Anomaly algorithms are used when you are looking for the outliers in a set of data. This is when you have a large set of data where most of it is as you would expect or want, but you want to find out where you can expect trouble. This type of algorithm is commonly used in fraud detection. The algorithm will learn what “normal” looks like, and then separate out the data sets that do not follow that normal pattern.
Unsupervised algorithms are “descriptive” models. They are used to find patterns in what looks like random data. For example, a retailer could use an unsupervised algorithm to figure out what combinations of products are often purchased together. In this model, you have no specific target in mind and you do not pick or choose any specific features as particularly important. A medical authority may use this to see which diseases are likely to occur when one specific disease is present.
Another consideration when choosing an algorithm is how linear your data is. If you try to generalize a non-linear data set, like traffic congestion over the course of a day, you are not going to get an accurate picture of traffic patterns. When you are dealing with non-linear data with peaks and valley like rush hour and 3 AM traffic, you need to choose an algorithm that will not reduce the problem down to an average. Having said that, linear algorithms are still a great place to start. They are simple and fast to train, so they can give you a quick overview of your data. In addition, if you are trying too hard to be accurate, you may end up over-fitting. This is where your algorithm is built to fit your limited set of data points. You end up describing the random error or noise instead of the underlying relationships. Sometimes a set of data that is best described by a linear function does not look linear due to the outliers in the data. The outliers may cluster, giving it a non-linear feel.

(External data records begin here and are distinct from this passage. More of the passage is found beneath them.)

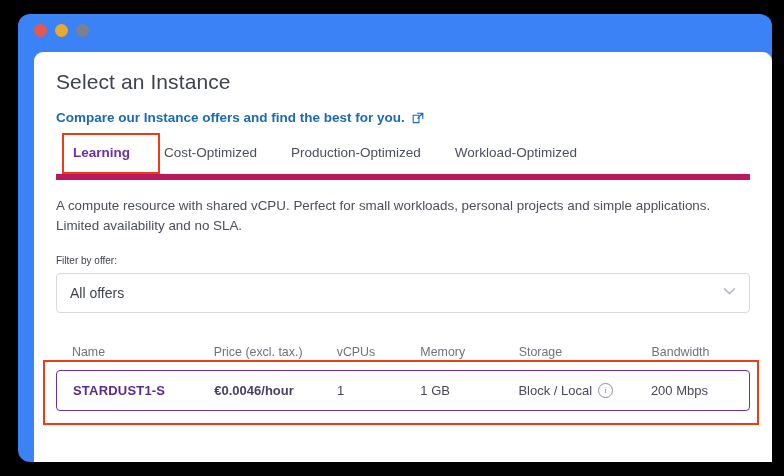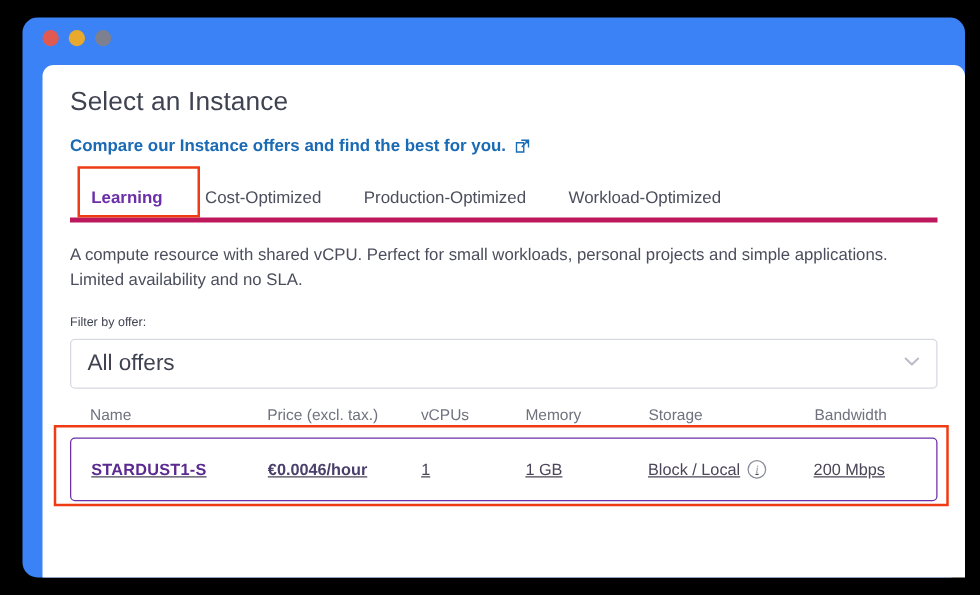--- a/index.html
+++ b/index.html
@@ -82,9 +82,9 @@
   .tabs-wrap {
     position: relative;
     margin-top: 14px;
-    border-bottom: 4px solid #be185d;
-    display: flex;
-    align-items: flex-end;
+    border-bottom: 6px solid #be185d;
+    display: flex;
+    align-items: center;
     gap: 0;
     height: 34px;
   }

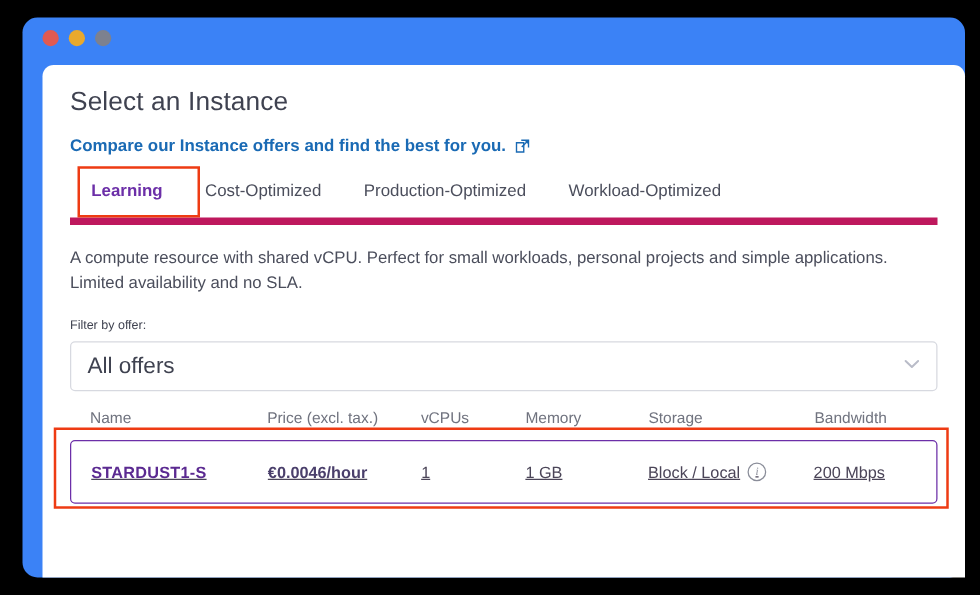--- a/index.html
+++ b/index.html
@@ -144,7 +144,7 @@
     align-items: center;
     justify-content: space-between;
     padding: 0 13px;
-    font-size: 18px;
+    font-size: 14px;
     color: #3f4250;
     background: #fff;
     cursor: pointer;

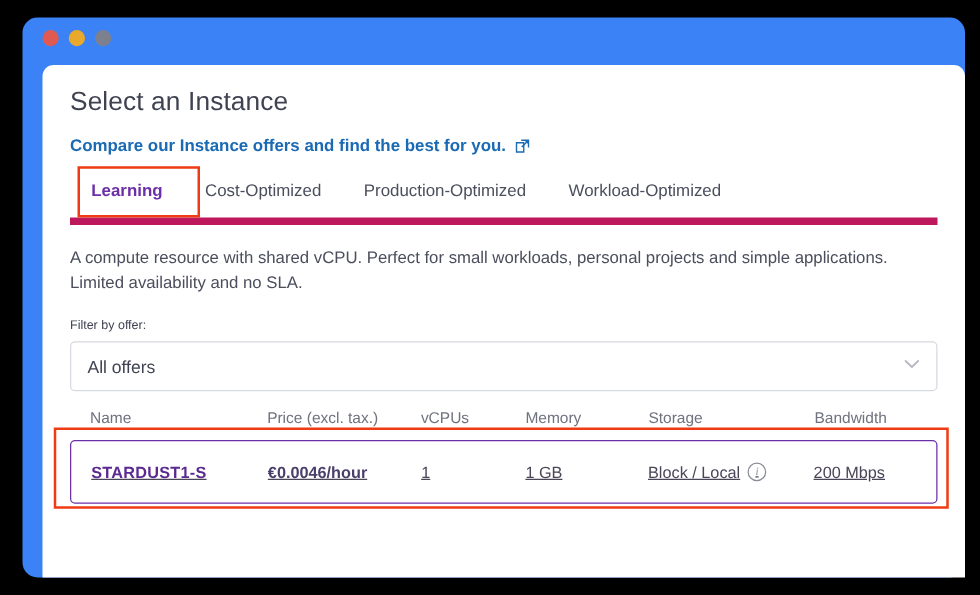--- a/index.html
+++ b/index.html
@@ -152,7 +152,7 @@
   .chev { color: #b9bcc8; font-size: 11px; line-height: 1; }
 
   
-  .table { margin-top: 14px; position: relative; }
+  .table { margin-top: 32px; position: relative; }
   .thead {
     display: flex;
     font-size: 12.4px;

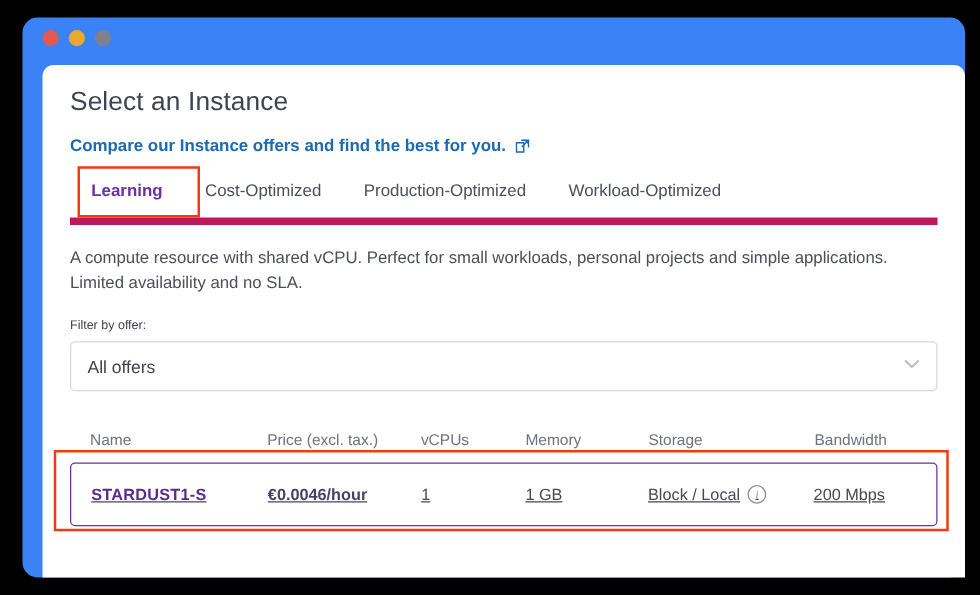--- a/index.html
+++ b/index.html
@@ -163,14 +163,13 @@
   .row {
     display: flex;
     align-items: center;
-    height: 51px;
+    height: 41px;
     border: 1.4px solid #6c2fa8;
     border-radius: 4px;
     background: #fff;
     font-size: 13px;
     color: #4b4558;
     box-sizing: border-box;
-    text-decoration: underline;
   }
   .c-name  { width: 160px; padding-left: 16px; box-sizing: border-box; }
   .c-price { width: 125px; }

When setting up your experiment, you get to play with the various parameters that affect the algorithm’s behavior. Choosing things like error tolerance or number of iterations can have an enormous effect. The more parameters you choose, the more trial and error you introduce to the experiment. Azure ML has a parameter sweeping feature that automatically tries all parameter combinations (you choose the granularity). Keep in mind that the time required to train a model increases exponentially with the number of parameters.